BOH: How can Sprockets help operators dureing this "mass hiring event" that's looming on the horizon, post-pandemic?
AR: Operators can't be in every single room and in every single interview, and [in front of] every single screen. So let's say that there is a perfect human at analyzing the psyche of a human and how it maps into an individual work environment. They're not the person that's doing the first hard screening based on name and previous experience. They're not the person doing the phone interview. They might be doing in-person, but it's their gut picking hiring managers who are then using their gut to make a decision. I'd say even if you were perfect at selection, are your selections also perfect at selection? Having any additional information is a valuable tool, especially when there's so much at stake.

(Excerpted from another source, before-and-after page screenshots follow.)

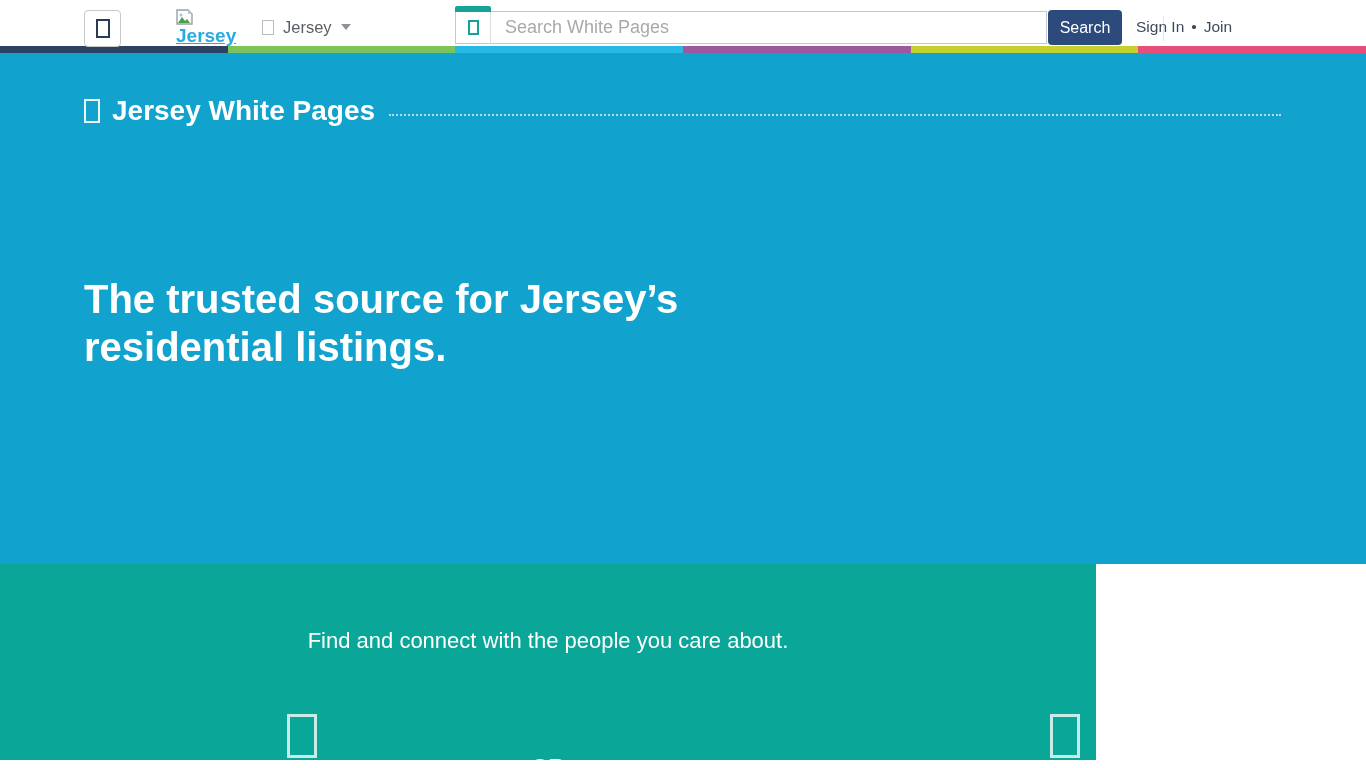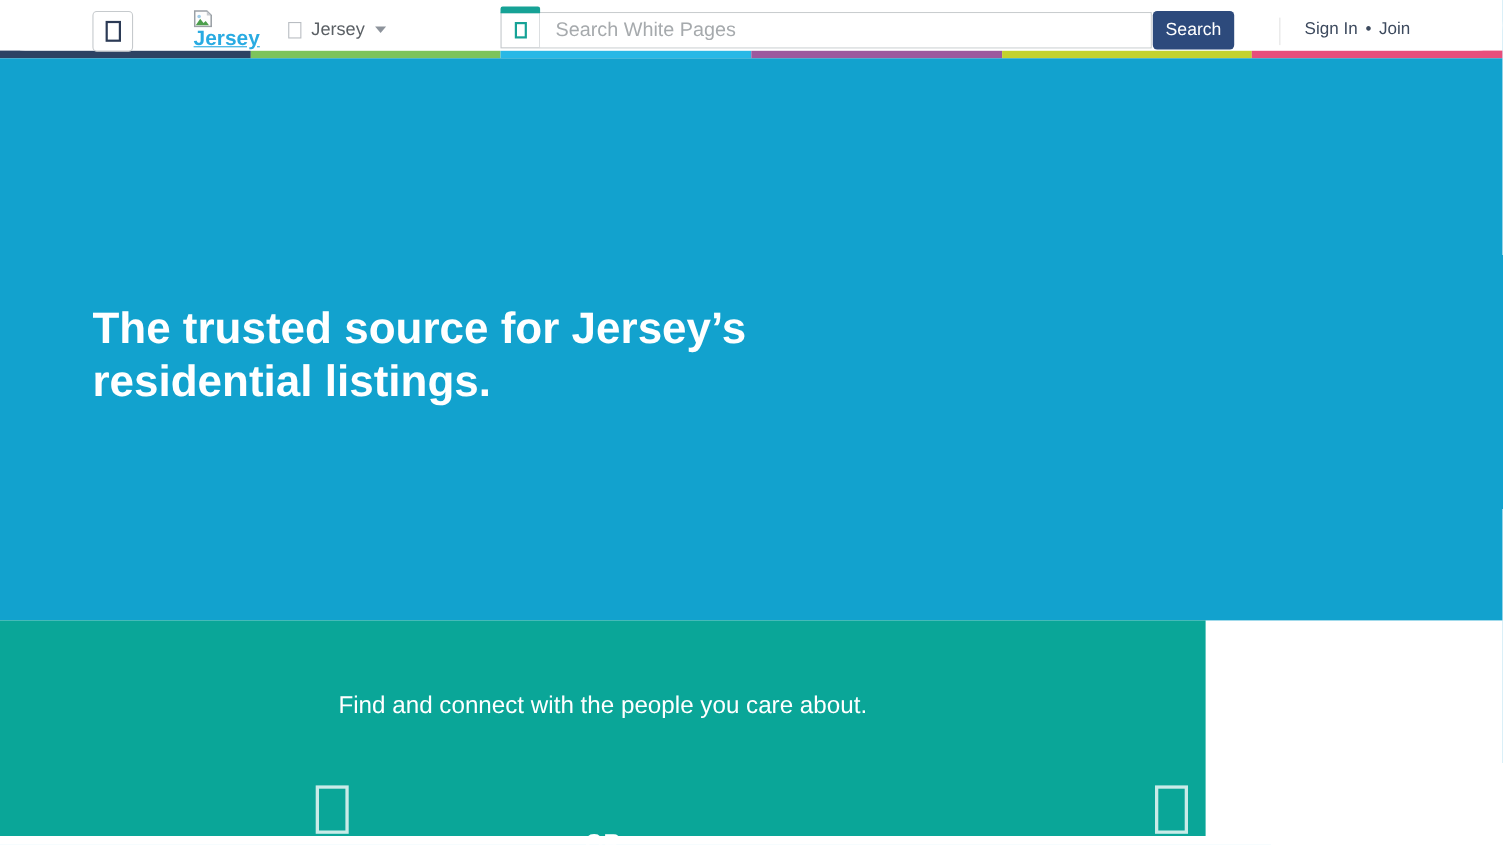--- a/index.html
+++ b/index.html
@@ -35,21 +35,21 @@
   .search-type .tofu { width:11px; height:15px; color:#16a296; }
   .search-input { flex:1; border:0; outline:none; font-size:18px; color:#333;
                   padding:0 14px; font-family:inherit; }
   .search-input::placeholder { color:#a6aaad; opacity:1; }
 
   .search-btn { position:absolute; left:1048px; top:10px; width:74px; height:35px;
                 background:#2d4a7c; border:0; border-radius:4px; color:#fff;
                 font-size:16px; font-family:inherit; cursor:pointer; }
 
   .auth-divider { position:absolute; left:1163px; top:16px; width:1px; height:25px; background:#e3e3e3; }
-  .auth { position:absolute; left:1186px; top:0; height:54px; display:flex;
+  .auth { position:absolute; left:1136px; top:0; height:54px; display:flex;
           align-items:center; gap:7px; font-size:15.5px; color:#3d4a5e; }
   .auth a { color:#3d4a5e; text-decoration:none; cursor:pointer; }
 
   
   .stripe { width:1366px; height:7px; display:flex; }
   .stripe-seg { flex:1; height:100%; }
 
   
   .hero { position:relative; width:1366px; height:511px; background:#12a2ce; }
   .section-title-row { position:absolute; left:84px; right:85px; top:42px;
@@ -119,20 +119,25 @@
 <div class="stripe">
     <div class="stripe-seg" style="background: rgb(45, 66, 99);"></div>
     <div class="stripe-seg" style="background: rgb(125, 195, 91);"></div>
     <div class="stripe-seg" style="background: rgb(40, 184, 230);"></div>
     <div class="stripe-seg" style="background: rgb(156, 89, 158);"></div>
     <div class="stripe-seg" style="background: rgb(196, 210, 46);"></div>
     <div class="stripe-seg" style="background: rgb(232, 78, 124);"></div>
   </div>
 
 <div class="hero" style="background: rgb(18, 162, 206);">
+  <div class="section-title-row">
+    <span class="tofu"></span>
+    <span class="section-title">Jersey White Pages</span>
+    <span class="dotted-rule"></span>
+  </div>
   <h1 class="headline">The trusted source for Jersey’s residential listings.</h1>
 </div>
 
 <div class="connect" style="background: rgb(10, 166, 152);">
   <p class="connect-subtitle">Find and connect with the people you care about.</p>
   <div class="connect-icon left">
     <span class="tofu"></span>
   </div>
   <div class="connect-icon right">
     <span class="tofu"></span>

BOH: Any last things that you'd like operators to know about Sprockets?
AR: They should think a little bit about the delta between their best employee and their worst employee. Oftentimes in restaurants we fall victim to the assumption that anyone with a warm body can come in and work here. Well, that's a really challenging thought process, just because all of your customers are interfacing with almost all of your employees. And as much as we as operators want to represent the company, we oftentimes don't have the opportunity in every single case. Whether you make one bad hire, or 10, or 100, over the course of the year, it can negatively impact your company. Deploying any screening tool, in my opinion, is just invaluable. I'm biased, because I love Sprockets, but I always highly recommend that if you don't work with us, consider working with other tools to help you make better hiring decisions because it is so tricky to get right.